「日本の古典や中国の古典は、音読すると行間の響きが伝わってきます。」司馬遼太郎

過酷な戦争下、動員先の工場で、最前線や特攻基地の片隅で、ひそかに忍ばせた一冊が、教室から駆り出された学徒たちにより寸暇を盗んでむさぼり読まれた。(戦地では書物を持っていること自体が厳罰の対象で、許されるのは、万葉集・葉隠などに限られた。)二十年余の人生を人間として生きたという、ただそれだけの証明を一冊の書の再読三読(繰り返し読むこと)に賭けたという現実行動は、もはや単なる教養主義とは、はるかに遠いものだろう。

竹田篤司「明治人の教養」文春新書

学業途中で、兵役に入らざるをえませんでした。にわかに死についての覚悟をつくらねばならないため、岩波文庫のなかの「歎異抄」(親鸞・述)を買ってきて、音読しました。ついでながら、日本の古典や中国の古典は、黙読はいけません。音読すると行間の響きが伝わってきます。それに、自分の日本語力を鍛える上でも、実によい方法です。

「歎異抄」の行間のひびきに、信とは何かということを、黙示されたような思いがしました。むろん、信には至りませんでしたが、いざとなって狼狽することがないような自分をつくろうとする作業に、多少の役に立ったような気がしています。

みじかい青春でした。あとは、軍服の生活でしたから。ただ軍服時代二年間に、岩波文庫の『万葉集』を繰り返し読みました。『いはばしる たるみのうえの さわらびの もえいづるはるに なりにけるかも』この原初のあかるさをうたいあげたみごとなリズムは、死に直面したその時期に、心をつねに拭きとる役目をしてくれました。
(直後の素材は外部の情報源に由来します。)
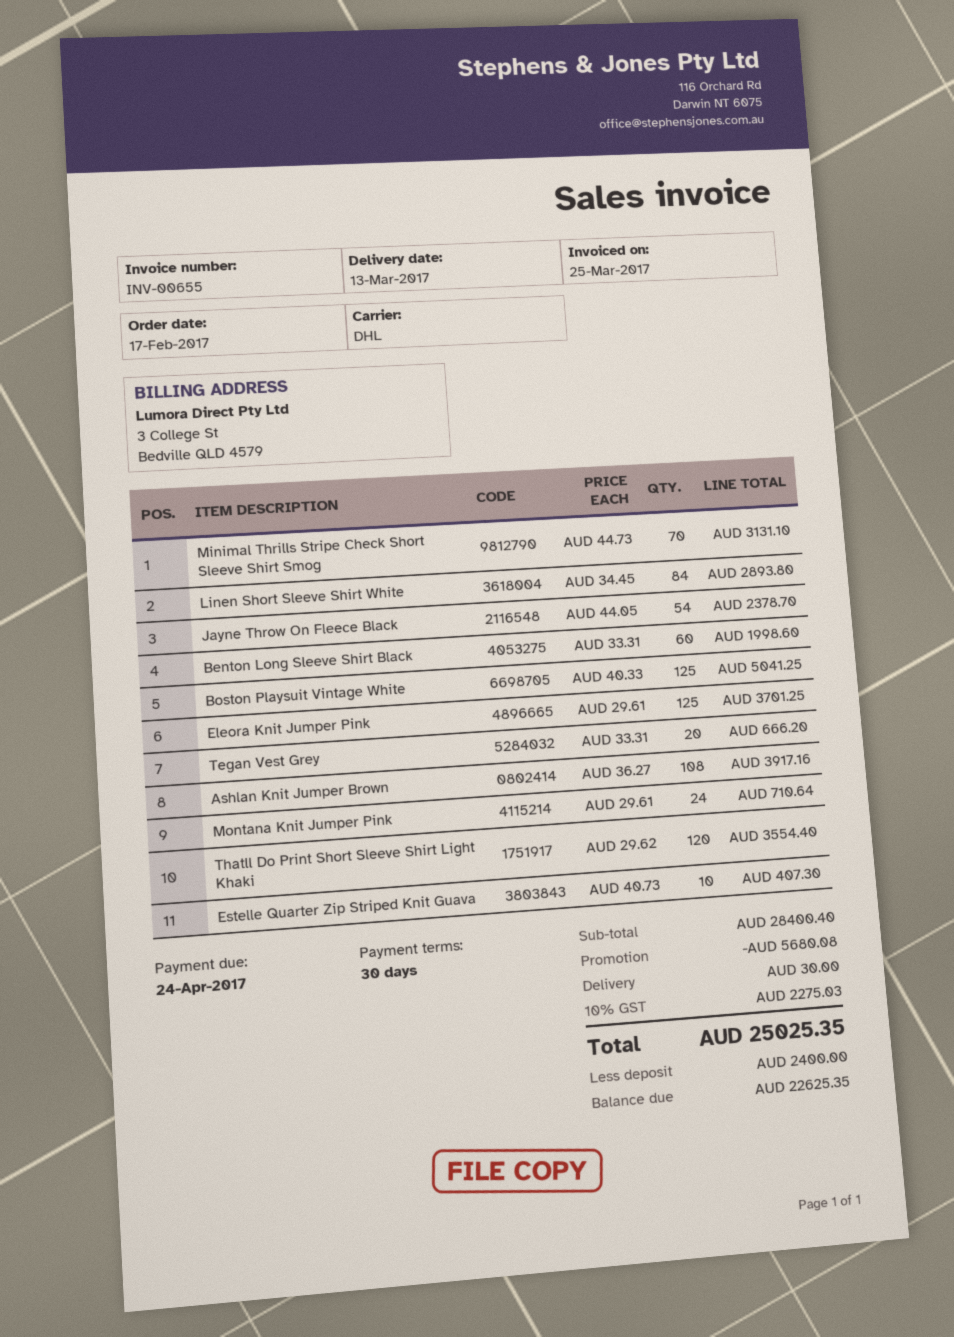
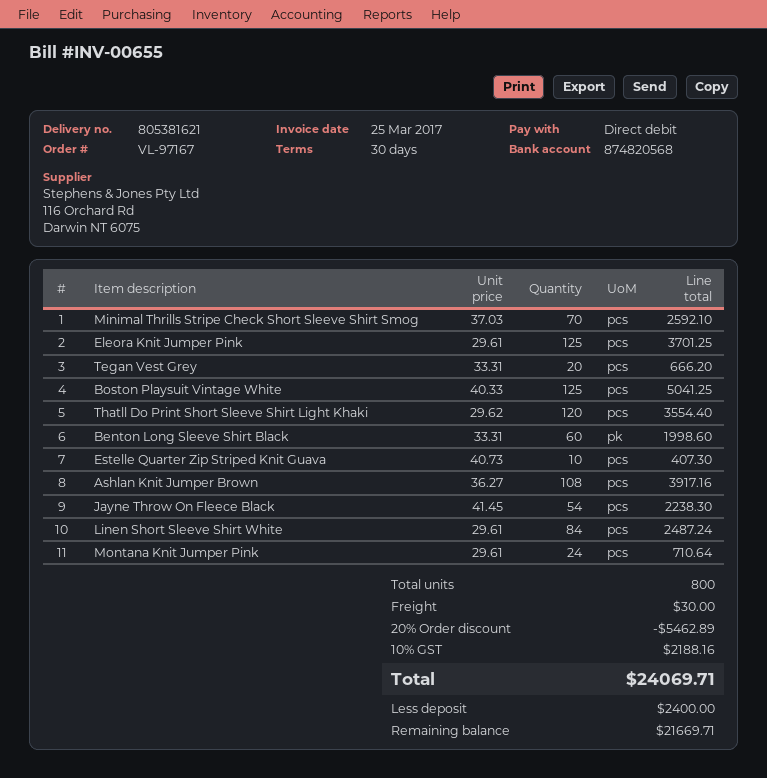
Minimal Thrills Stripe Check Short Sleeve Shirt Smog: 70 x 44.73 = 3131.10 -> 70 x 37.03 = 2592.10
Linen Short Sleeve Shirt White: 84 x 34.45 = 2893.80 -> 84 x 29.61 = 2487.24
Jayne Throw On Fleece Black: 54 x 44.05 = 2378.70 -> 54 x 41.45 = 2238.30
discount: 5680.08 -> 5462.89
tax: 10% = 2275.03 -> 10% = 2188.16
total: 25025.35 -> 24069.71
balance: 22625.35 -> 21669.71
司馬遼太郎「読書のいずみ」第三十号 1987年3月刊

司馬遼太郎・Wikipedia

電子書籍 万葉集・解説サイト「石激る垂水の上のさ蕨の萌出づる春になりにけるかも。」〈巻八・一四一八〉志貴皇子の懽びの歌  ← クリック又はタップしてください。

上の二つの文章は、戦争という過酷な状況の下、勤労学生として工場へ、兵士として戦場へ駆り出された若者たちの読書の様子を伝えています。これは遠い昔の話ではありません。今から77年前、当時の兵士たちと今同世代(二十代前半)の若者たちの曽祖父の体験です。

明日の命もわからぬ日々、読む本さえ自由にならず、限られた古典を再読三読(何度も繰り返し読むこと)する読書は、もはや「教養」のための読書ではなく、それは悟りを求める「行」としての読書でした。それは自分が日本という国に生まれたことの意味を問う読書だったのかもしれません。

終戦時二十三歳の司馬遼太郎は、敗戦の報に「何とくだらない戦争をしてきたのか。何とくだらないことを色々してきた国に生まれたのだろう」と考え込むと同時に「昔の日本人は、もう少しましだったのではないか」という思いがわきあがったそうです。その思いが司馬遼太郎の日本史への関心の原点となりました。

何を読むかも自由にならない戦争下で、当時の若者たちは、読むことを許された限られた古典を声に出して再読三読していました。この何度も繰り返し音読するという読書が、結果として彼らの日本語力と読書力を鍛えてくれたのです。